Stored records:
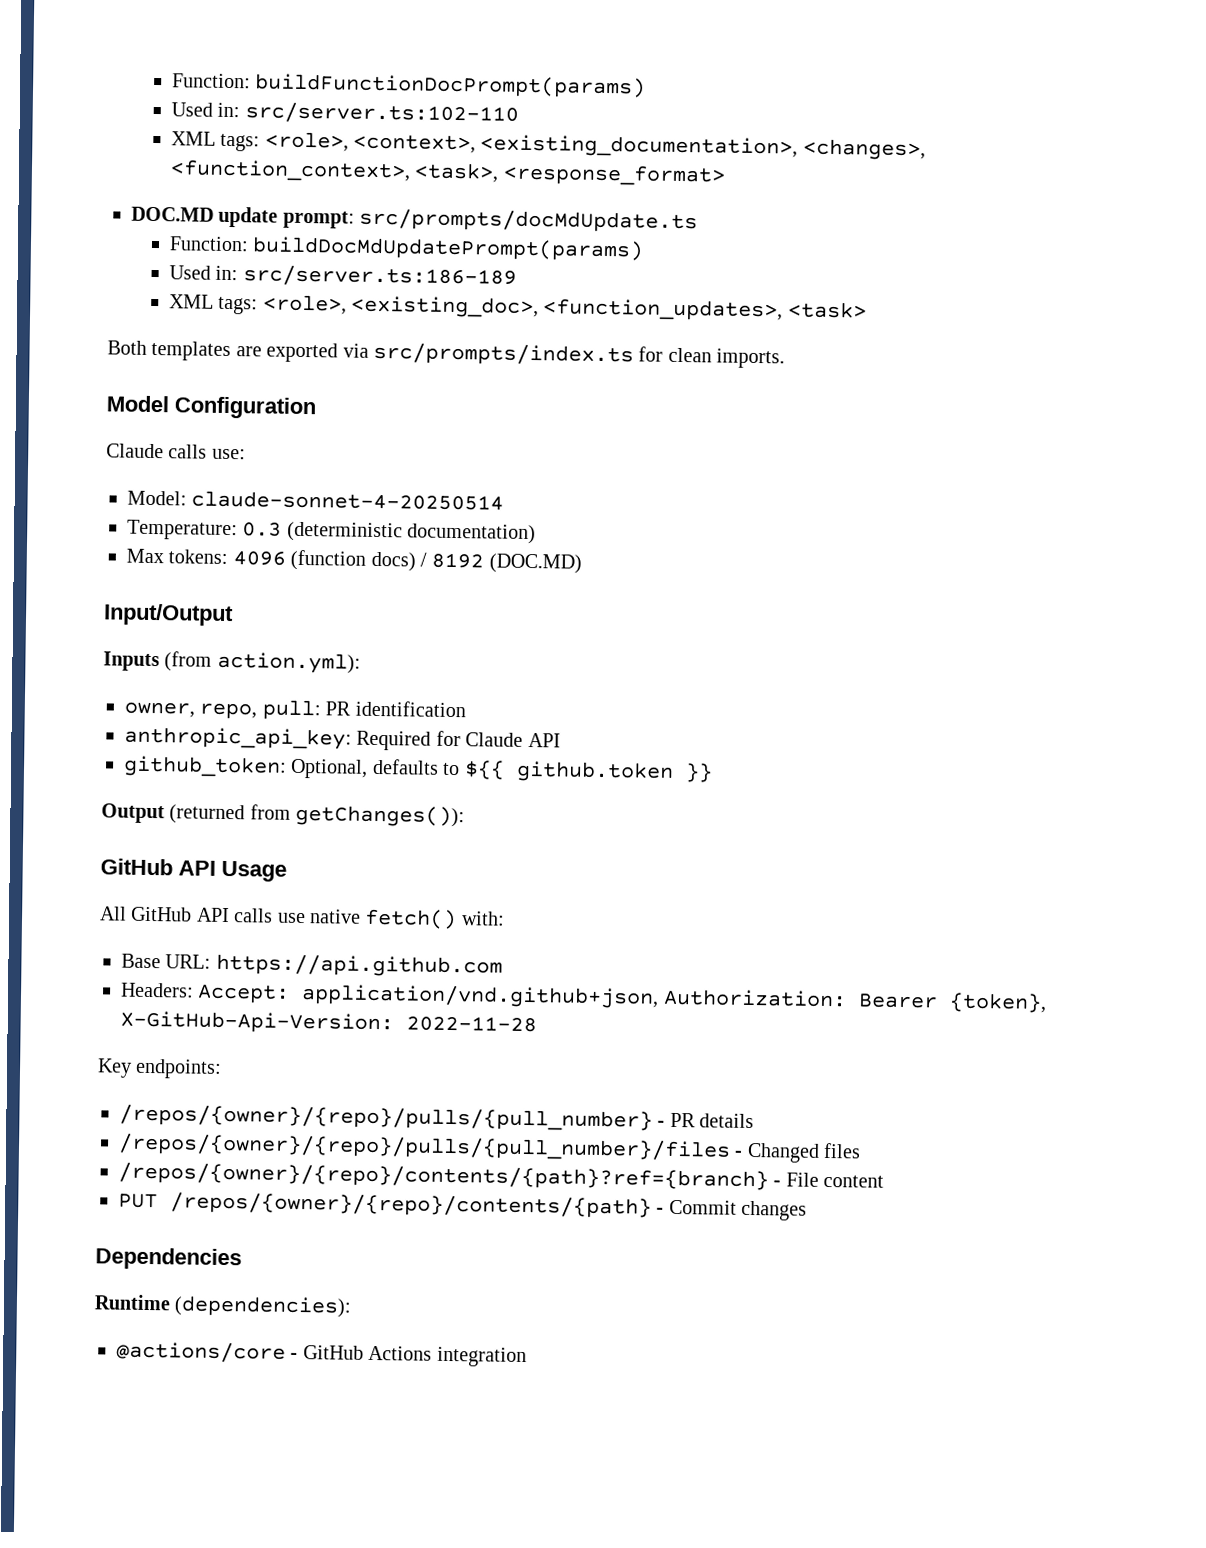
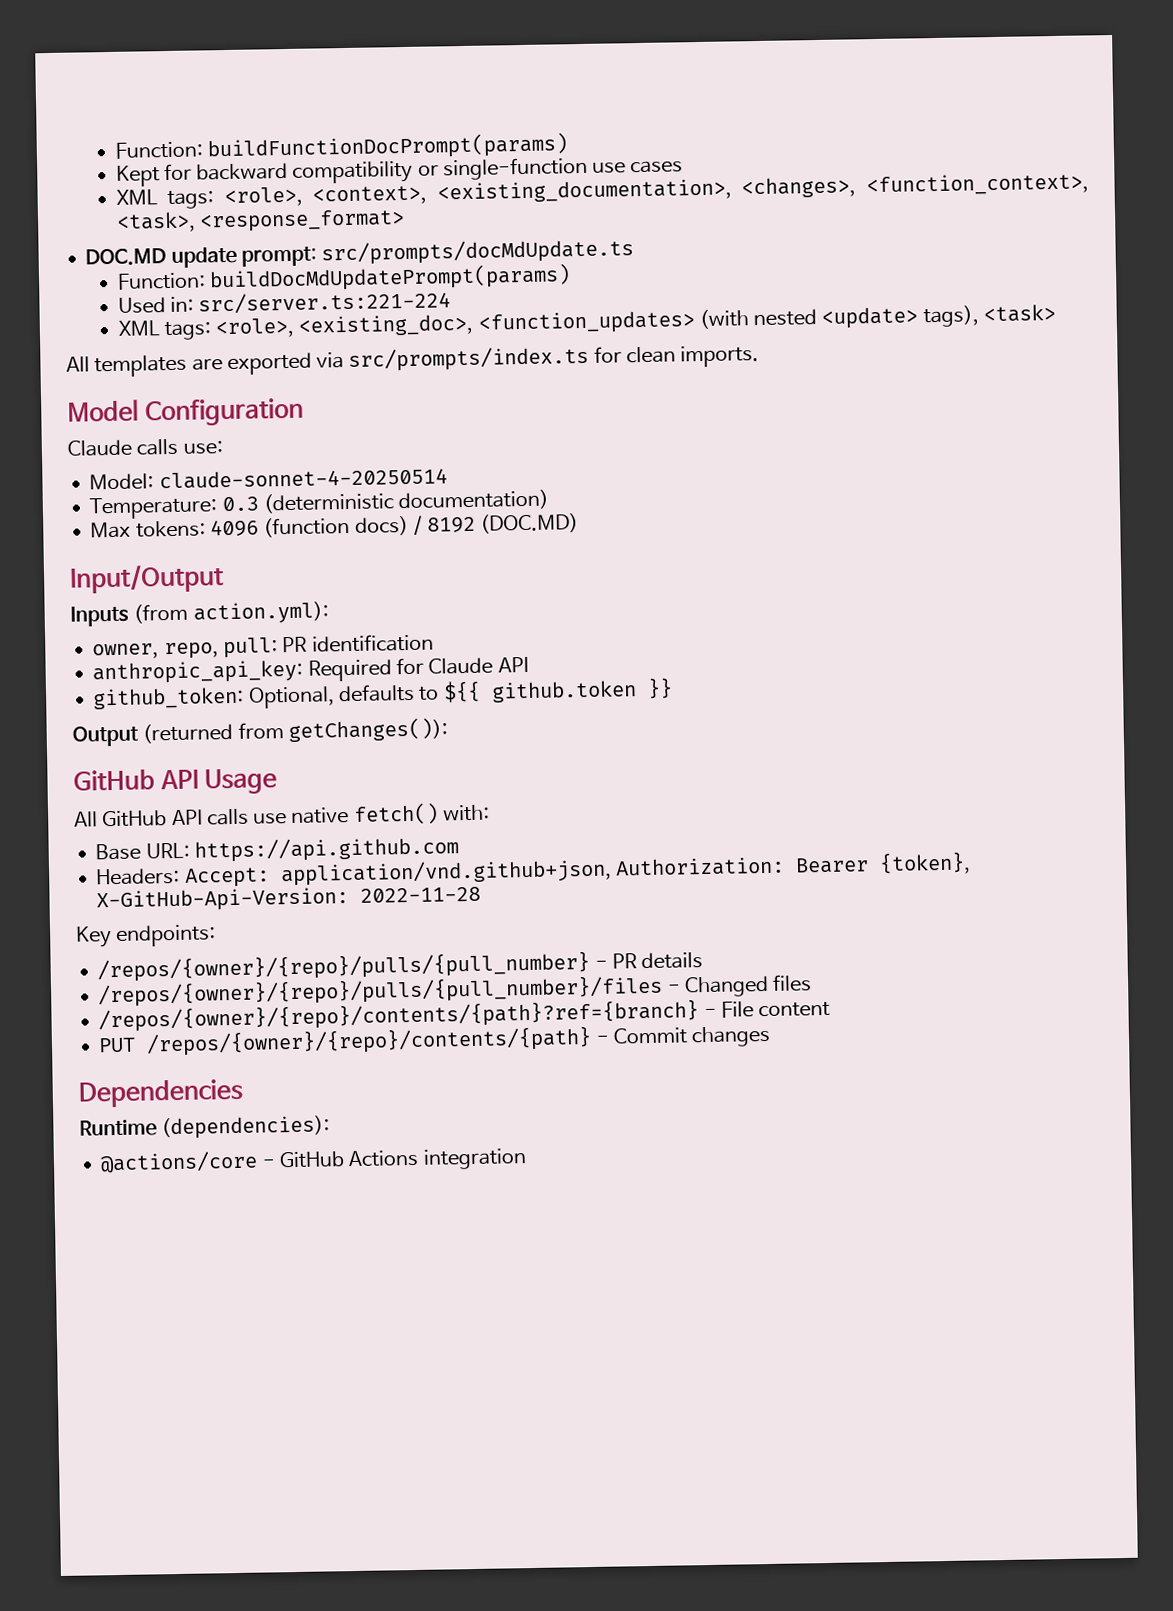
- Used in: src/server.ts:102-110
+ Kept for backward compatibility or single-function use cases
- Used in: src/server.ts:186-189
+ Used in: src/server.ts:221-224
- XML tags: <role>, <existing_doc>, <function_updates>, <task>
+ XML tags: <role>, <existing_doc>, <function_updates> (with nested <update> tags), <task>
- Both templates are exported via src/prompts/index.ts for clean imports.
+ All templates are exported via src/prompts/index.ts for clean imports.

**Brief:** Using the data above, reproduce exactly the lines between those holding "single-function use cases" and "<update> tags), <task>", inclusive, and no others.

**Answer to the exercise:**
+ Kept for backward compatibility or single-function use cases
- Used in: src/server.ts:186-189
+ Used in: src/server.ts:221-224
- XML tags: <role>, <existing_doc>, <function_updates>, <task>
+ XML tags: <role>, <existing_doc>, <function_updates> (with nested <update> tags), <task>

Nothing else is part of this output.